# Fluval 305 - first canister filter I've ever owned, and I have a few questions



## automatic-hydromatic (Oct 18, 2010)

Hey guys and gals.

I just got a sweet deal on a 30 gallon long tank, stand, and a Fluval 305 came with it. All I've used in the past is HOB filters; I've never messed with canisters before, so I have a few questions naturally.

In the filter, on the top tray, there's already some Biomax media, and along with the filter the seller also threw in some carbon and some polishing pads for the Fluval trays. I only plan on using those 3 items; the Biomax, the polishing pads, and the carbon, since it's going to be a planted tank, and the plants should pretty much take care of the PH and the ammonia, so I don't think I'll need to add any media that helps control those.
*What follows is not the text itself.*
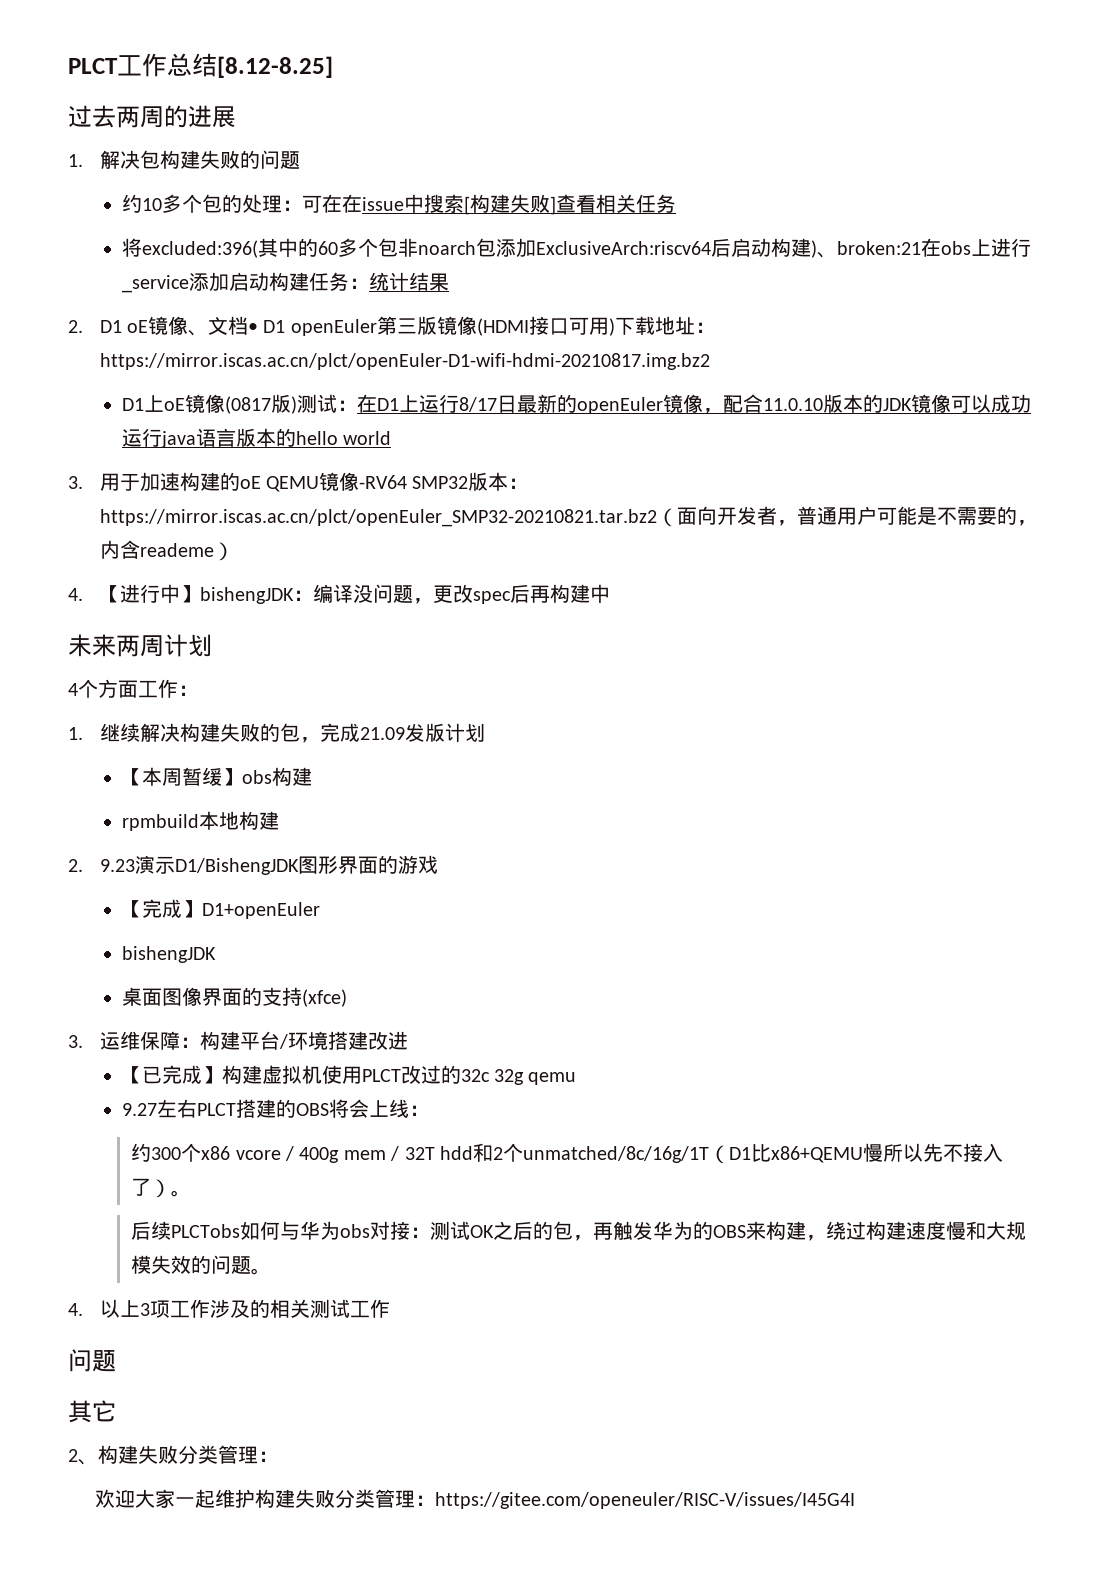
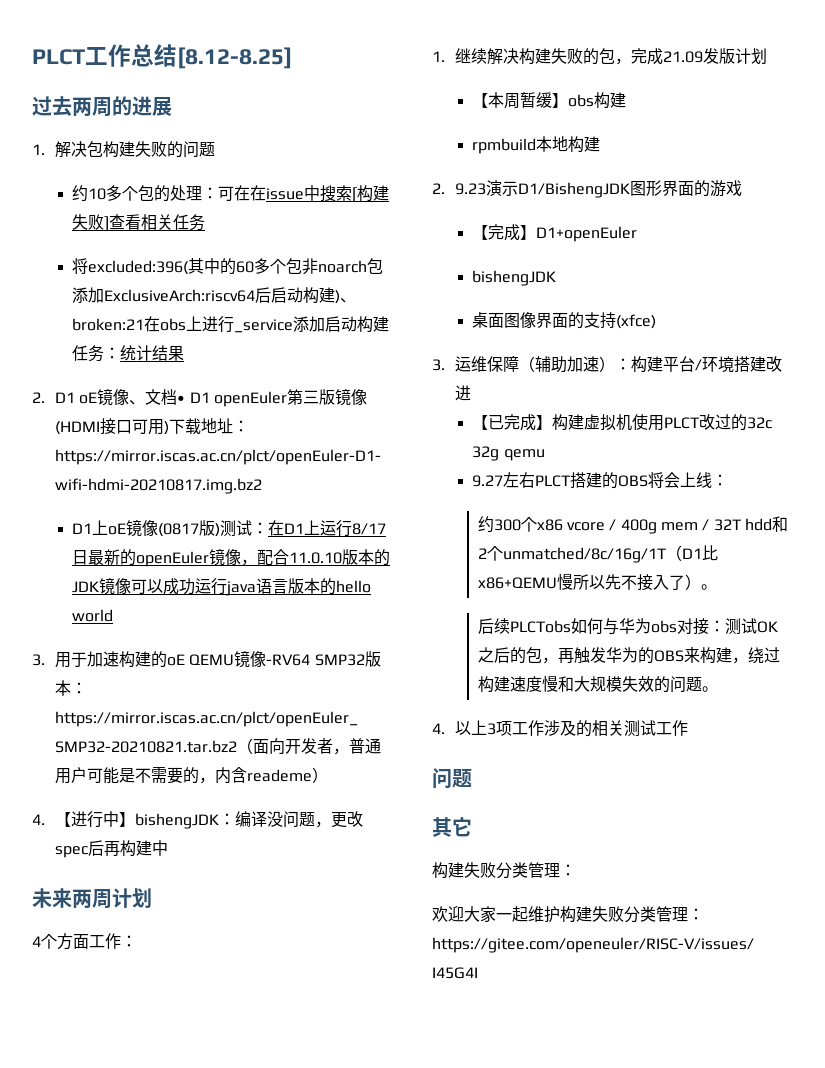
(180, 1040) none -> [518,356,615,373] （辅助加速）
[68,1449,98,1465] 2、 -> (472, 827) none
So with the 3 layers in my 305, how would I arrange these three items? The carbon is a given; right on the bottom. But both the polishing pads and the Biomax say they belong on the top tray. So which should I put on the top tray?

My first assumption is the polishing pads in the middle, and then the Biomax on top, but I could be completely wrong, thus why I'm asking *Glasses*



Thanks!


----------



## automatic-hydromatic (Oct 18, 2010)

well since I got no response, I just tried it out, and I'll see how it works out

bottom tray - two bags of carbon
middle tray - layer of filter pad, and a layer of polishing pad
top tray - biomax media


----------



## jrman83 (Jul 9, 2010)

If you use polishing pads and other in one of the trays, put the polishing pad underneath the media. It should hold both no problem. That is how my FX5 was setup.


----------



## Gizmo (Dec 6, 2010)

Though I've never used canisters, I would go off of my HOB setup's arrangement and say - polishing pads underneath (to handle the bigger particulates), carbon next (to do what carbon is supposed to do, haha), and bio media last. For sure, I would put the filter floss in first though, so that it can handle the bigger particulates. You might do to look up the manual for your Fluval online and see what it says.


----------